The tall reeds defined a little room around the two of them,
and the grass sounds were intimate and comprehensible. “Yes,” Rowan said,
perplexed.
“Why did you go ahead like that?”
“I’m not sure.” She recalled a vague impression that it was
possible to outpace the scenery.
The Outskirter studied her, and Rowan studied herself, both
with equal suspicion. “Can you stand?” Bel asked.
“Yes.” She did not much want to. Instead, she reached out
and plucked a shaft of redgrass, turned it over in her hands. The stem was
resonantly hollow, the diameter of her smallest finger; the nodes were wide,
the sheaths loosely wrapped, and the blades emerged in a three-ranked pattern,
instead of the two-ranked that greengrass followed.

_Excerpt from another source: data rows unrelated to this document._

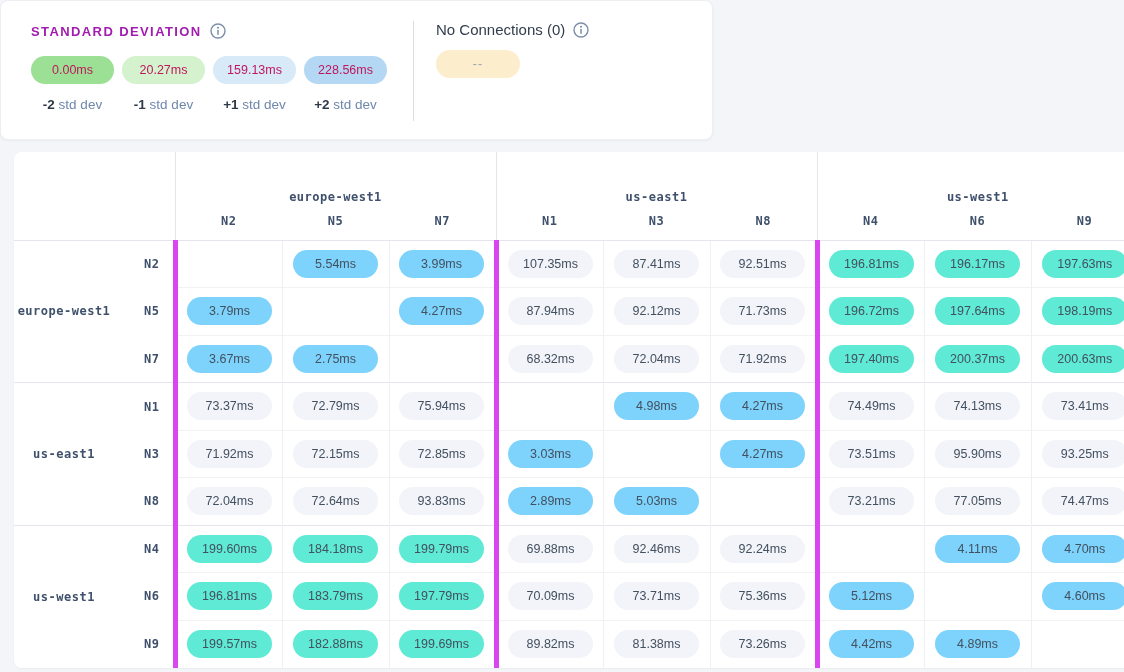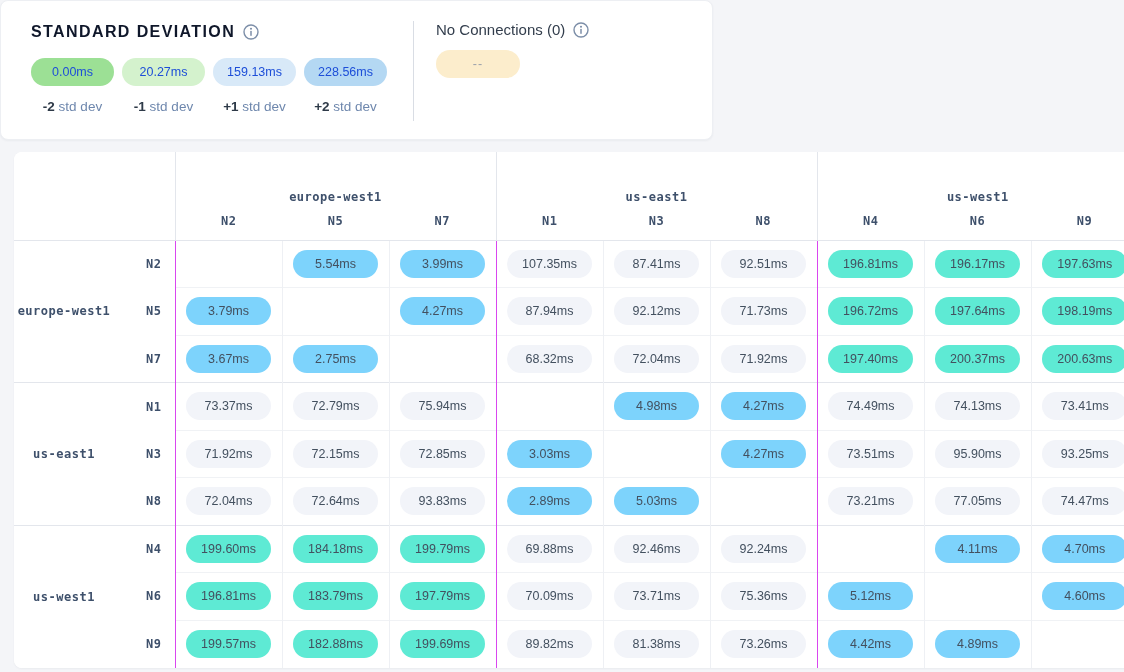--- a/index.html
+++ b/index.html
@@ -5,27 +5,27 @@
   * { margin:0; padding:0; box-sizing:border-box; }
   html,body { width:1124px; height:672px; overflow:hidden; background:#f4f5f8;
     font-family:"Liberation Sans", sans-serif; color:#44515f; }
 
   
   .top-card { position:absolute; left:0; top:0; width:713px; height:140px;
     background:#ffffff; border-radius:8px; border:1px solid #edeff3;
     box-shadow:0 1px 2px rgba(40,50,70,.05); display:flex; }
   .legend-section { padding:22px 26px 0 30px; flex:0 0 auto; }
   .legend-title-row { display:flex; align-items:center; gap:8px; margin-bottom:17px; }
-  .legend-title { font-size:16px; font-weight:bold; letter-spacing:1.4px;
-    color:#0f172a; }
+  .legend-title { font-size:13px; font-weight:bold; letter-spacing:1.4px;
+    color:#a21caf; }
   .info-icon { width:16px; height:16px; color:#7c8ea8; cursor:pointer; flex:0 0 auto; }
   .legend-pills { display:flex; gap:8px; }
   .legend-col { display:flex; flex-direction:column; align-items:center; width:83px; }
   .legend-pill { width:83px; height:28px; border-radius:14px; display:flex;
-    align-items:center; justify-content:center; font-size:12.5px; color:#1d4ed8; }
+    align-items:center; justify-content:center; font-size:12.5px; color:#be185d; }
   .legend-label { margin-top:13px; font-size:13.5px; color:#6e87ad; white-space:nowrap; }
   .legend-label b { color:#2e3a48; font-weight:bold; }
   .v-divider { width:1px; background:#d9dde4; margin:20px 0 18px 0; }
   .nc-section { padding:20px 0 0 22px; }
   .nc-title-row { display:flex; align-items:center; gap:8px; margin-bottom:12px; }
   .nc-label { font-size:15px; color:#323d4c; }
   .nc-pill { width:84px; height:28px; border-radius:14px; background:#fcedcc;
     display:flex; align-items:center; justify-content:center; font-size:12.5px;
     color:#9aa1ab; letter-spacing:1px; }
 
@@ -35,21 +35,21 @@
     box-shadow:0 1px 2px rgba(40,50,70,.05); }
   table.matrix { width:1124px; border-collapse:collapse; table-layout:fixed; }
   .matrix th, .matrix td { padding:0; text-align:center; vertical-align:middle;
     background:#ffffff; }
   .mono { font-family:"DejaVu Sans Mono", monospace; font-weight:bold;
     color:#3e506b; font-size:12px; letter-spacing:.5px; }
   tr.hdr1 th { height:56px; vertical-align:bottom; padding-bottom:4px; }
   tr.hdr2 th { height:32px; vertical-align:middle; padding-bottom:6px; }
   .gcol { border-left:1px solid #e3e6ec; }
   td.data { border-left:1px solid #eef0f4; }
-  td.data.gcol { border-left:1px solid #d946ef; }
+  td.data.gcol { border-left:5px solid #d946ef; }
   tr.in-group td { border-top:1px solid #f0f2f5; }
   tr.group-start td, tr.group-start th { border-top:1px solid #e3e6ec; }
   tbody tr { height:47.5px; }
   th.row-region { text-align:center; }
   th.row-node { text-align:right; padding-right:13px; }
   .pill { display:inline-block; min-width:85px; padding:7px 10px; border-radius:15px;
     font-size:12.5px; color:#43505f; }
   .pill.low  { background:#7dd3fc;text-align:center; }
   .pill.mid  { background:#f2f4f9; }
   .pill.high { background:#5eead4; }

Bel became impatient. “You’ve seen that already.”
“A moment.” A weed, nothing more; uncommon in the Inner
Lands, but not unknown. Leaves brown on one side, red on the other. “All right.”
She accepted a hand up, keeping the stalk in her other hand.
Shuddering colors all around her. Motion, to the limit of
the horizon in the north, motion breaking around a solid line of black to the
south, motion rising and falling in a series of slopes ahead to the east. The
breeze was in her face, speeding wild lines of brown and red directly toward
her; it was sinister, threatening. The colors seemed to hover, sourceless,
ineffable.
She looked at the reed in her hand. Leaves brown on one
side, red on the other. It was just the wind. “Let’s go.”
Bel said dubiously, “Stay close, and stay behind.”
The grass growth hid the shape of the land beneath, and some
of Rowan’s steps jarred against sudden rises, or dropped sickeningly into dips.
Bel was having no such problem. “How can you tell how to step?”
“Watch the grass tops.”
The idea was not attractive. Rowan recalled a similar
situation, when she had been trying to teach Bel to overcome seasickness.
“Watch the waves,” she had told Bel, advising her to act
exactly opposite to instinct’s inclination.
Rowan wished it would rain; wished the colors to gray, the
grass to dampen and silence. She watched the grass tops dizzily and stumbled
along behind the Outskirter.
They had been traveling for one day and the greater part of a
second. The tribe was out of sight; the tents, people, goats—familiar visual anchors—were
gone. There was only the rolling veldt: unpredictable color shimmering across
her eyes, fragmenting her vision. Rowan had walked that day as though blind,
had slept that night as though still walking, dreaming incomprehensible patterns
of flailing light and dark, and roaring voices. She awoke exhausted.